I hope to make statistics on the words in queryTerms again, count the words in queryTerms and put the corresponding count in querytermCounts, looks like:
queryTermCounts	        queryTerms
[3, 1, 1 ...]	    [hello, world, spark ...]
[2, 2, 1 ...]	    [fish, cat, eat ...]
[2, 1, 1, 1 ...]	[sun, today, cloud, hello...]
I try to use :
Dataset<Row> words = data.select(functions.explode(functions.split(data.col("queryTerms"), ",\\s*")).as("word"));
Dataset<Row> wordCounts = words.join(input, functions.array_contains(functions.split(input.col("queryTerms"), ",\\s*"), words.col("word")))
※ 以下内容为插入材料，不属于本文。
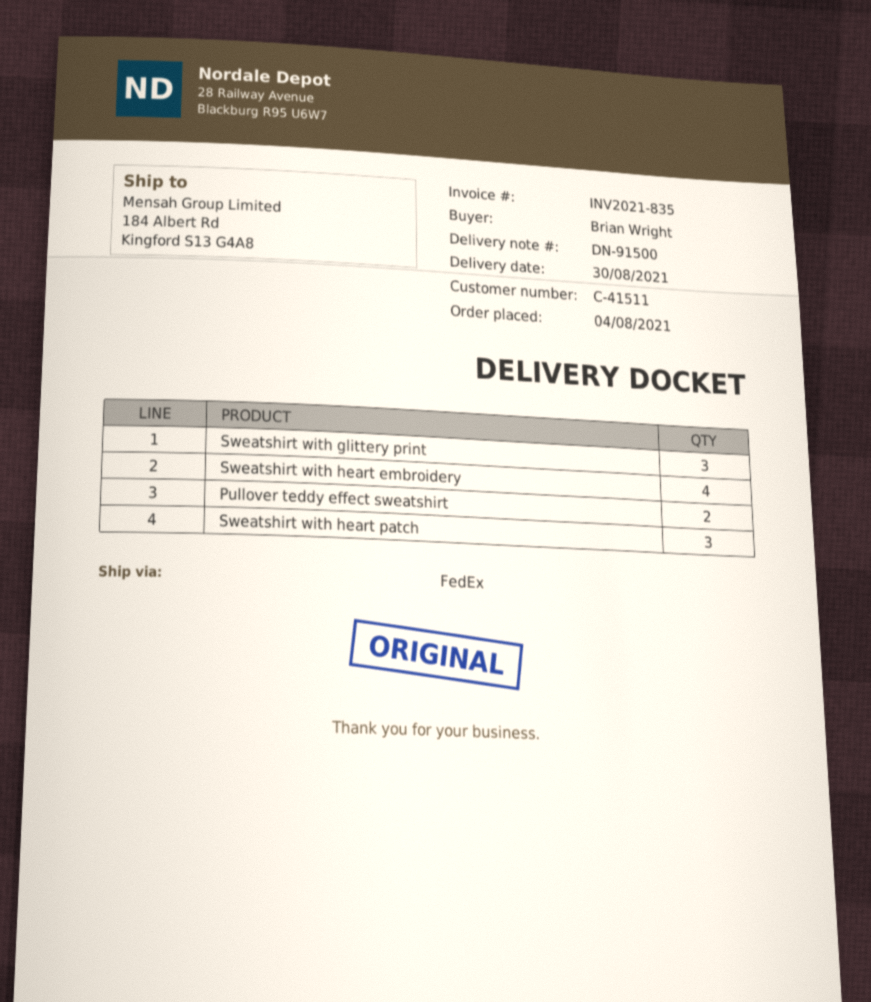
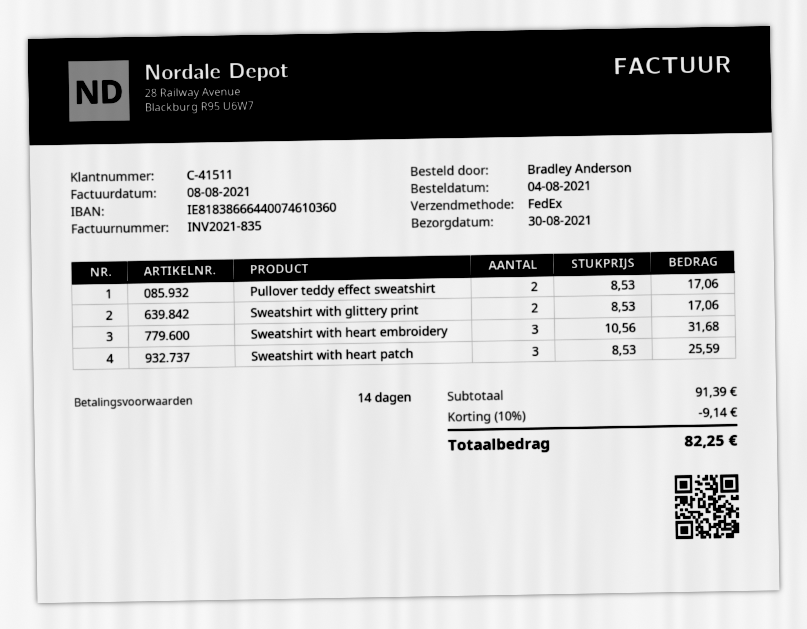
ordered by: Brian Wright -> Bradley Anderson
Sweatshirt with glittery print: 3 -> 2
Sweatshirt with heart embroidery: 4 -> 3

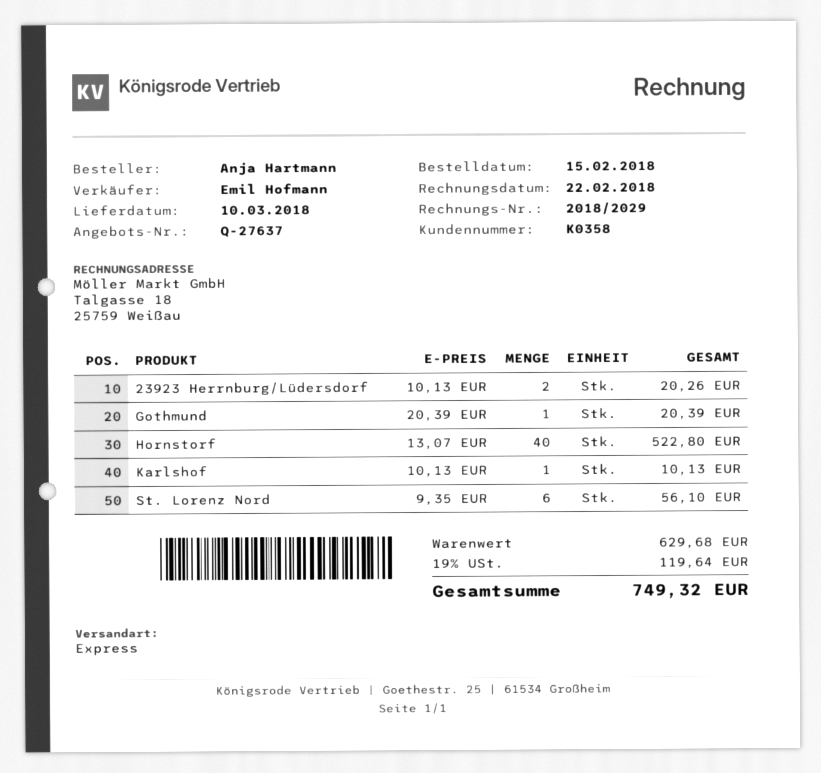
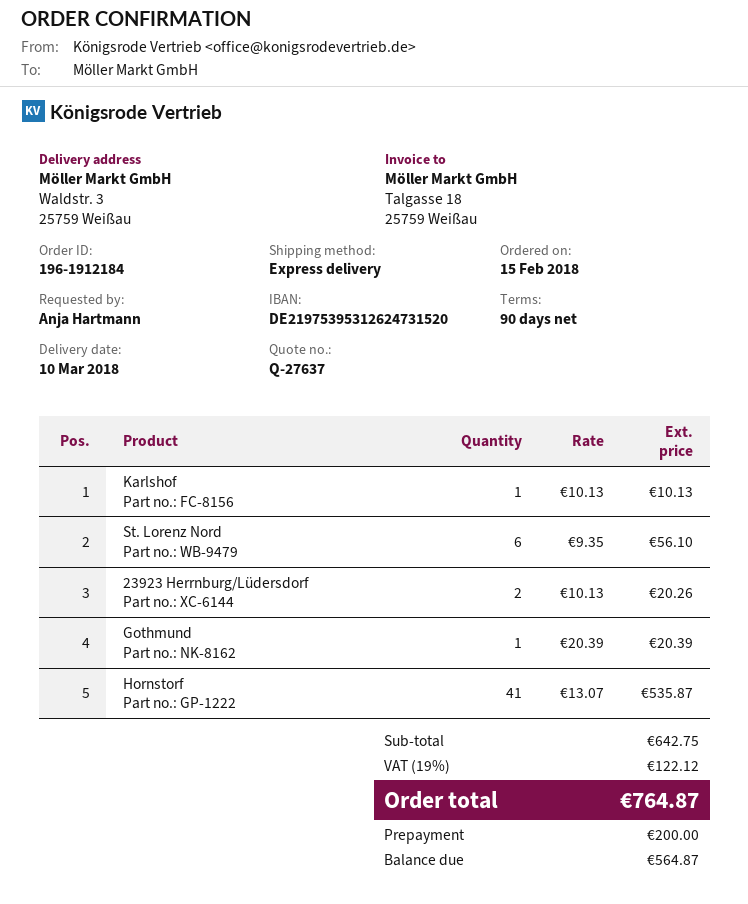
Hornstorf: 40 x 13.07 = 522.80 -> 41 x 13.07 = 535.87
subtotal: 629.68 -> 642.75
tax: 19% = 119.64 -> 19% = 122.12
total: 749.32 -> 764.87

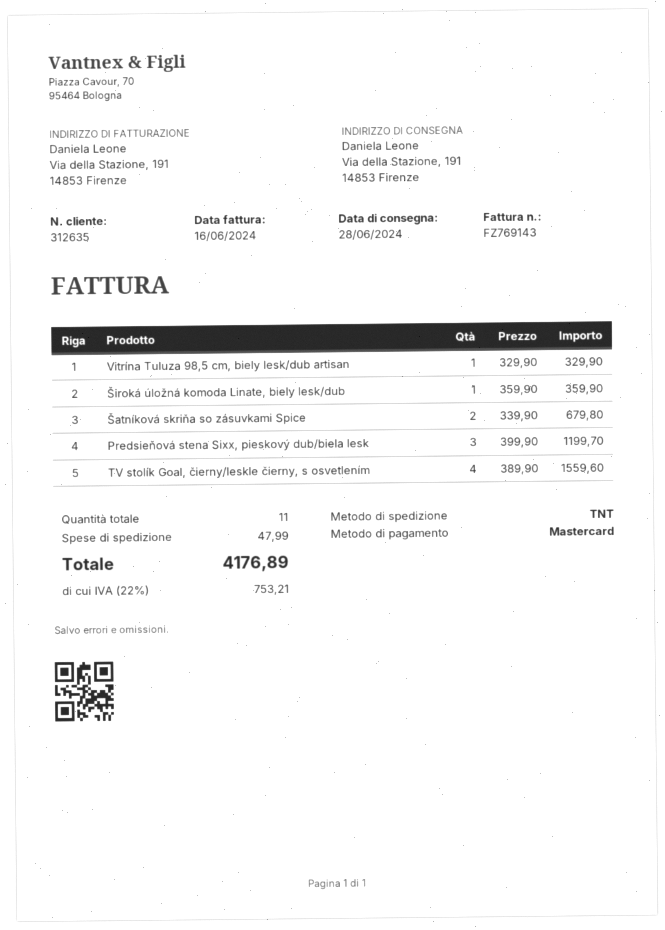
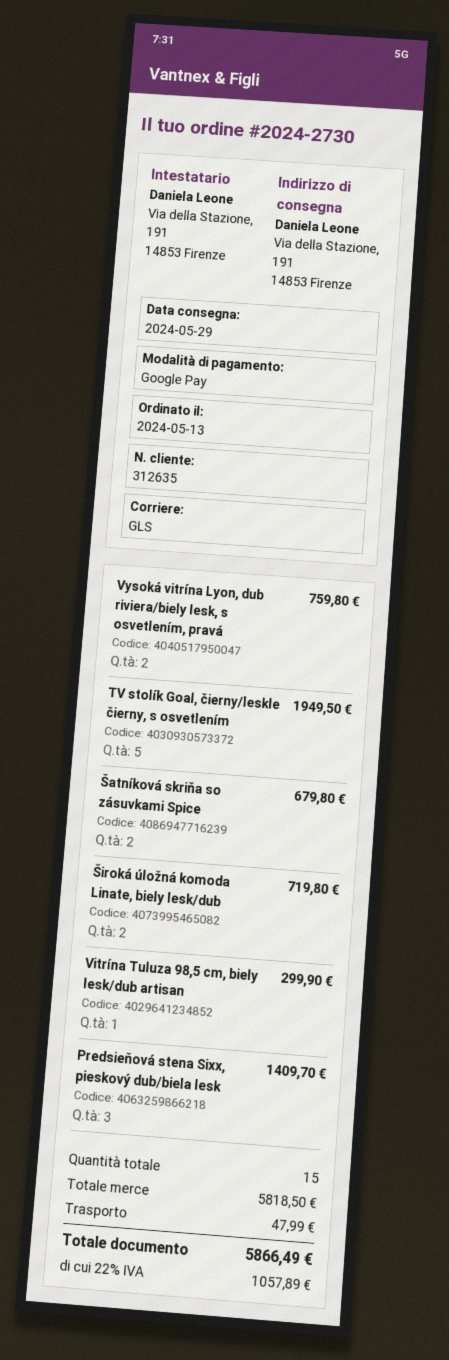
delivery date: 2024-06-28 -> 2024-05-29
payment method: Mastercard -> Google Pay
shipping method: TNT -> GLS
Vitrína Tuluza 98,5 cm, biely lesk/dub artisan: 1 for 329.90 -> 1 for 299.90
Široká úložná komoda Linate, biely lesk/dub: 1 for 359.90 -> 2 for 719.80
Predsieňová stena Sixx, pieskový dub/biela lesk: 3 for 1199.70 -> 3 for 1409.70
TV stolík Goal, čierny/leskle čierny, s osvetlením: 4 for 1559.60 -> 5 for 1949.50
Vysoká vitrína Lyon, dub riviera/biely lesk, s osvetlením, pravá: none -> 2 for 759.80
total quantity: 11 -> 15
tax: 22% = 753.21 -> 22% = 1057.89
total: 4176.89 -> 5866.49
                .groupBy("word")
                .agg(functions.sum("queryTermCounts").as("count"));
It work collect on String, but doesn't worked on array<string> type, can anyone help me ?
答案1
得分: 1
更新 - 仅使用queryTerms列,如评论中讨论的:
窗口是为了确保两个列表的顺序一致,因为collect_list不能保证顺序。
Java:
WindowSpec w = Window.orderBy(functions.col("queryTerms")).rowsBetween(Window.unboundedPreceding(), Window.unboundedFollowing());
df.select("queryTerms")
  .withColumn("queryTerms", functions.explode(functions.col("queryTerms")))
  .groupBy("queryTerms")
  .agg(functions.count("queryTerms").alias("queryTermCounts"))
  .select(functions.collect_list("queryTerms").over(w).alias("queryTerms"), functions.collect_list("queryTermCounts").over(w).alias("queryTermCounts"))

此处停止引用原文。